### Task objective
Each record that follows goes into your reply unchanged; the pictures do not.

Front-end code change data
===============

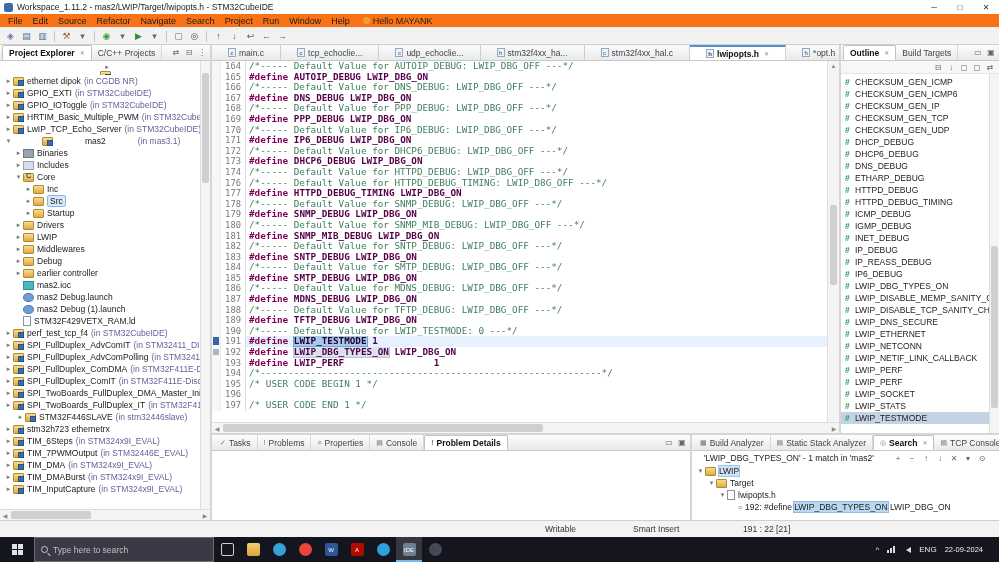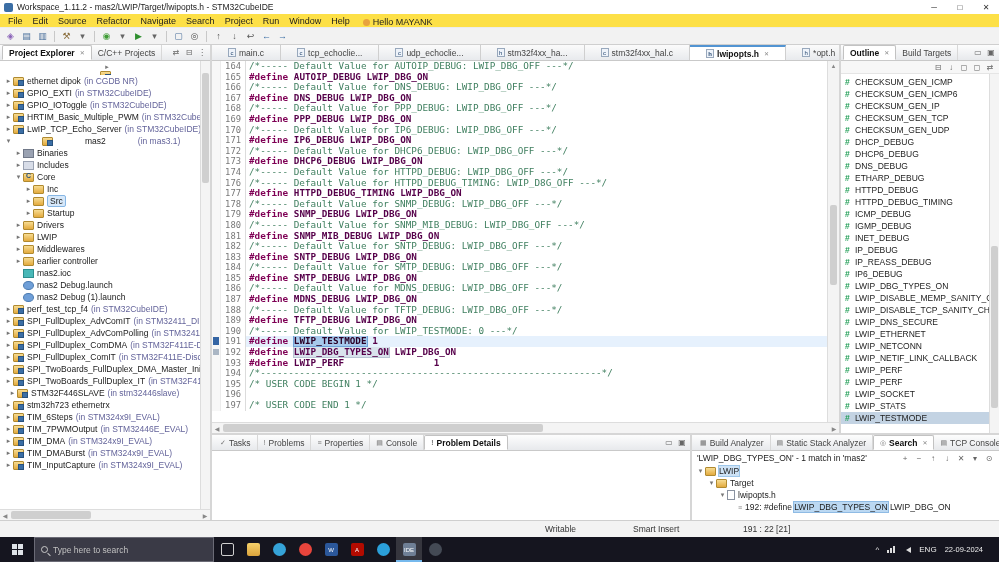--- a/index.html
+++ b/index.html
@@ -13,7 +13,7 @@
 .tb-title{font-size:8.5px;color:#222;white-space:nowrap}
 .win-controls{margin-left:auto;display:flex;gap:8px}
 .win-btn{width:18px;height:12px;display:flex;align-items:center;justify-content:center;font-size:8px;color:#333}
-.menubar{height:14px;display:flex;align-items:flex-end;padding:0 3px;background:#fde047;border-bottom:1px solid #ececec}
+.menubar{height:14px;display:flex;align-items:center;padding:0 3px;background:#f97316;border-bottom:1px solid #ececec}
 .menu-item{padding:1px 5px;white-space:nowrap}
 .menu-user{display:flex;align-items:center;gap:3px;margin-left:8px;white-space:nowrap}
 .user-dot{width:7px;height:7px;border-radius:50%;background:#e8a33d;display:inline-block}

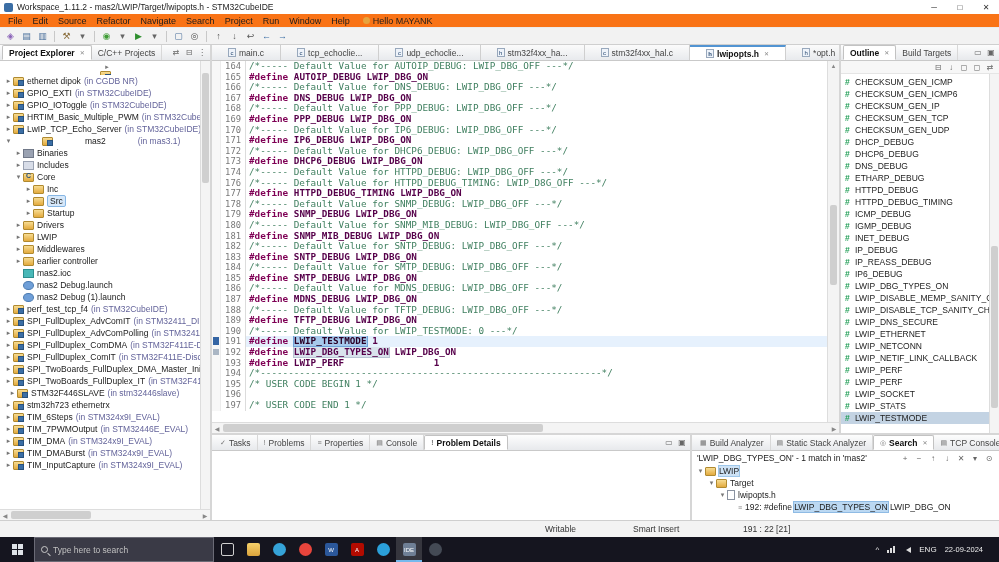--- a/index.html
+++ b/index.html
@@ -299,6 +299,11 @@
             <span class="arrow">▸</span>
             <span class="ico folder"></span>
             <span class="tlabel">Middlewares</span>
+          </div>
+          <div class="trow" style="padding-left: 14px;">
+            <span class="arrow">▸</span>
+            <span class="ico folder"></span>
+            <span class="tlabel">Debug</span>
           </div>
           <div class="trow" style="padding-left: 14px;">
             <span class="arrow">▸</span>

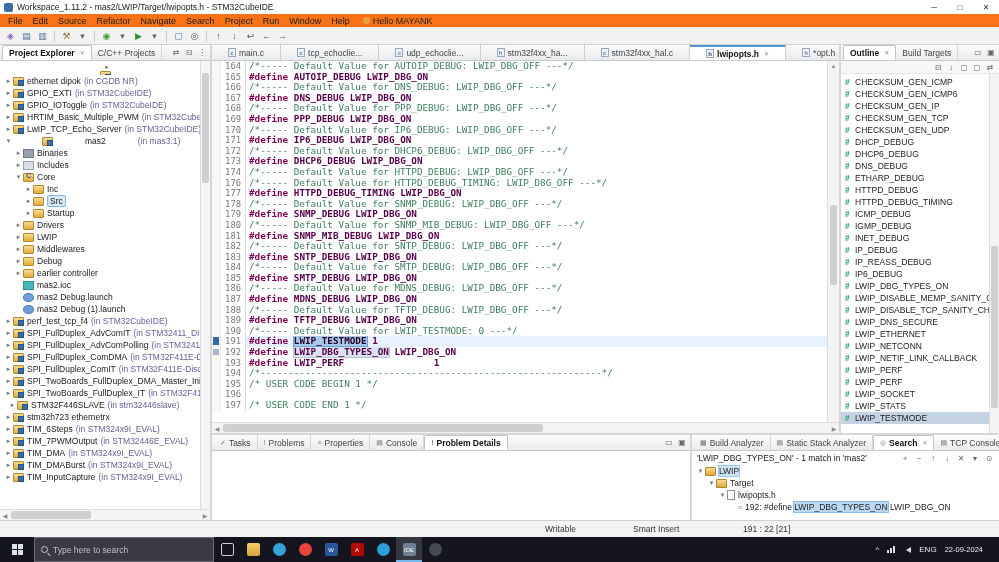--- a/index.html
+++ b/index.html
@@ -324,6 +324,11 @@
             <span class="arrow"></span>
             <span class="ico launch"></span>
             <span class="tlabel">mas2 Debug (1).launch</span>
+          </div>
+          <div class="trow" style="padding-left: 14px;">
+            <span class="arrow"></span>
+            <span class="ico file"></span>
+            <span class="tlabel">STM32F429VETX_RAM.ld</span>
           </div>
           <div class="trow" style="padding-left: 4px;">
             <span class="arrow">▸</span>

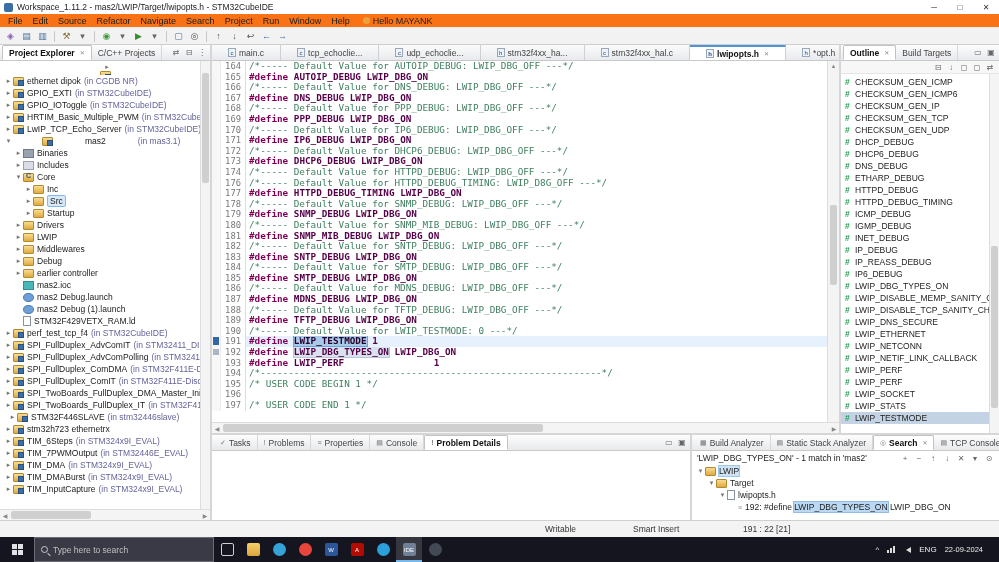--- a/index.html
+++ b/index.html
@@ -372,7 +372,7 @@
             <span class="tlabel">SPI_TwoBoards_FullDuplex_IT</span>
             <span class="deco">(in STM32F411-Discovery)</span>
           </div>
-          <div class="trow" style="padding-left: 8px;">
+          <div class="trow" style="padding-left: 16px;">
             <span class="arrow">▸</span>
             <span class="ico proj"></span>
             <span class="tlabel">STM32F446SLAVE</span>

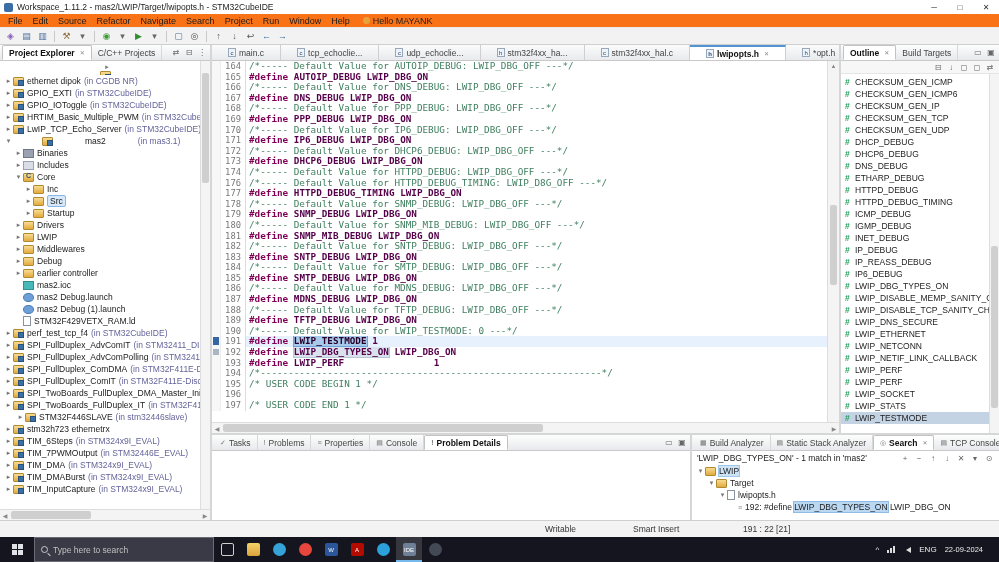--- a/index.html
+++ b/index.html
@@ -101,7 +101,7 @@
 .console-panel{width:480px;border-right:2px solid #d6d6d6;display:flex;flex-direction:column;background:#fff}
 .console-content{flex:1;background:#fff}
 .search-panel{flex:1;display:flex;flex-direction:column;background:#fff;min-width:0}
-.search-header{height:14px;display:flex;align-items:center;padding:0 5px;font-size:8.5px;color:#222;white-space:nowrap}
+.search-header{height:14px;display:flex;align-items:center;padding:0 12px;font-size:8.5px;color:#222;white-space:nowrap}
 .search-header .icons{margin-left:auto;display:flex;gap:4px}
 .stree{flex:1;overflow:hidden}
 .srow{height:12px;display:flex;align-items:center;font-size:8.5px;white-space:nowrap;overflow:hidden}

===============

### Output for this task
--- a/index.html
+++ b/index.html
@@ -13,7 +13,7 @@
 .tb-title{font-size:8.5px;color:#222;white-space:nowrap}
 .win-controls{margin-left:auto;display:flex;gap:8px}
 .win-btn{width:18px;height:12px;display:flex;align-items:center;justify-content:center;font-size:8px;color:#333}
-.menubar{height:14px;display:flex;align-items:flex-end;padding:0 3px;background:#fde047;border-bottom:1px solid #ececec}
+.menubar{height:14px;display:flex;align-items:center;padding:0 3px;background:#f97316;border-bottom:1px solid #ececec}
 .menu-item{padding:1px 5px;white-space:nowrap}
 .menu-user{display:flex;align-items:center;gap:3px;margin-left:8px;white-space:nowrap}
 .user-dot{width:7px;height:7px;border-radius:50%;background:#e8a33d;display:inline-block}

--- a/index.html
+++ b/index.html
@@ -299,6 +299,11 @@
             <span class="arrow">▸</span>
             <span class="ico folder"></span>
             <span class="tlabel">Middlewares</span>
+          </div>
+          <div class="trow" style="padding-left: 14px;">
+            <span class="arrow">▸</span>
+            <span class="ico folder"></span>
+            <span class="tlabel">Debug</span>
           </div>
           <div class="trow" style="padding-left: 14px;">
             <span class="arrow">▸</span>

--- a/index.html
+++ b/index.html
@@ -324,6 +324,11 @@
             <span class="arrow"></span>
             <span class="ico launch"></span>
             <span class="tlabel">mas2 Debug (1).launch</span>
+          </div>
+          <div class="trow" style="padding-left: 14px;">
+            <span class="arrow"></span>
+            <span class="ico file"></span>
+            <span class="tlabel">STM32F429VETX_RAM.ld</span>
           </div>
           <div class="trow" style="padding-left: 4px;">
             <span class="arrow">▸</span>

--- a/index.html
+++ b/index.html
@@ -372,7 +372,7 @@
             <span class="tlabel">SPI_TwoBoards_FullDuplex_IT</span>
             <span class="deco">(in STM32F411-Discovery)</span>
           </div>
-          <div class="trow" style="padding-left: 8px;">
+          <div class="trow" style="padding-left: 16px;">
             <span class="arrow">▸</span>
             <span class="ico proj"></span>
             <span class="tlabel">STM32F446SLAVE</span>

--- a/index.html
+++ b/index.html
@@ -101,7 +101,7 @@
 .console-panel{width:480px;border-right:2px solid #d6d6d6;display:flex;flex-direction:column;background:#fff}
 .console-content{flex:1;background:#fff}
 .search-panel{flex:1;display:flex;flex-direction:column;background:#fff;min-width:0}
-.search-header{height:14px;display:flex;align-items:center;padding:0 5px;font-size:8.5px;color:#222;white-space:nowrap}
+.search-header{height:14px;display:flex;align-items:center;padding:0 12px;font-size:8.5px;color:#222;white-space:nowrap}
 .search-header .icons{margin-left:auto;display:flex;gap:4px}
 .stree{flex:1;overflow:hidden}
 .srow{height:12px;display:flex;align-items:center;font-size:8.5px;white-space:nowrap;overflow:hidden}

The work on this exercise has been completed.